We look forward to launching DUZALLO into the uncontrolled gout market expected in the second half of 2017. We are also excited about our opportunity to deliver additional innovative medicines to patient. As Peter mentioned, we're hosting the investor reception this evening at DDW and hope to see many of you there.

With that, I'll turn it over to Catherine to begin the Q&A a portion of the call..

Operator

Thank you. [Operator Instructions] And our first question comes from Ying Huang with Bank of America Merrill Lynch. Your line is open..

Ying Huang

Hi, good morning. Thanks for taking my question. I have a question first on LINZESS sales. So even if you add back the $20 million inventory destocking you get to roughly 23% growth from 1Q, but then you also see that the 20% increase in capsules distributed.

Just wondering can you comment on the net pricing trend, because I do notice that from 1Q ‘15 you saw a 15% increase in WAC. And then related to that, are you seeing any impact at all from the synergy launch in the marketplace. And then a quick question on the R&D side.

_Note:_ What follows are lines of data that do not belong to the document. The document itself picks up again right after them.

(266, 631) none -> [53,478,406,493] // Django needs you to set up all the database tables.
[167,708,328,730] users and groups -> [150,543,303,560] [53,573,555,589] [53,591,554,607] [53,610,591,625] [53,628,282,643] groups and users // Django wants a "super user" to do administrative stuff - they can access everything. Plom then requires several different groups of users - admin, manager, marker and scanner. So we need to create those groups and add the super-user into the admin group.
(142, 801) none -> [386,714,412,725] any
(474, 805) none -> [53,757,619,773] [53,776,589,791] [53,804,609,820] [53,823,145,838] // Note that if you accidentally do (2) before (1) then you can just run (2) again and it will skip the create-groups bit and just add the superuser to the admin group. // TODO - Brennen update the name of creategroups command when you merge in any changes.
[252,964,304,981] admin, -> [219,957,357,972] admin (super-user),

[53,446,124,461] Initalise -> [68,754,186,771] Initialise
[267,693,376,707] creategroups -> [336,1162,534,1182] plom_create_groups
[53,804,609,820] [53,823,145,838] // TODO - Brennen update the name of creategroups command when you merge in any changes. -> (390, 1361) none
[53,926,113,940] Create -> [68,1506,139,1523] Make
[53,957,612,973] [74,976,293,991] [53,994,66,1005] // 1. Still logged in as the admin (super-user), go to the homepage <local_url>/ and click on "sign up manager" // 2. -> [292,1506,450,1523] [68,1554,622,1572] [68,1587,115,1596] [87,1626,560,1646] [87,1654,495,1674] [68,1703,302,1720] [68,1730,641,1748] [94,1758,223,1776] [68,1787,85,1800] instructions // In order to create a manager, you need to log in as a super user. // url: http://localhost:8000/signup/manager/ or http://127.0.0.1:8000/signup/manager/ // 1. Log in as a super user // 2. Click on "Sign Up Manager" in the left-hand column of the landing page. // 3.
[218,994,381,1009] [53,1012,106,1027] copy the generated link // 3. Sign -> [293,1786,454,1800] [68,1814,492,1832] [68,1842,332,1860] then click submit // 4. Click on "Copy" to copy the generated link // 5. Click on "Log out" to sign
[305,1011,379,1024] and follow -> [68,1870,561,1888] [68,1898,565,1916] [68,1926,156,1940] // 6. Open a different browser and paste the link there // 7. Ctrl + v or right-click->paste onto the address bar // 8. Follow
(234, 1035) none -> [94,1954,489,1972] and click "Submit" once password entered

Can you comment exactly which biomarkers data would we expect from IW-1973 in the second half? Thank you..

Peter Hecht

We'll go to Tom Graney, Tom McCourt, Mark Currie for their answers..

Tom McCourt

Yin, yes. Thank you for your question. As we saw in the first quarter we did have 20% increase year-over-year in volume and as I think you heard from Tom McCourt's comments that was in a difficult comparison to last year's first quarter as a result of some really important managed care wins we had to start 2016.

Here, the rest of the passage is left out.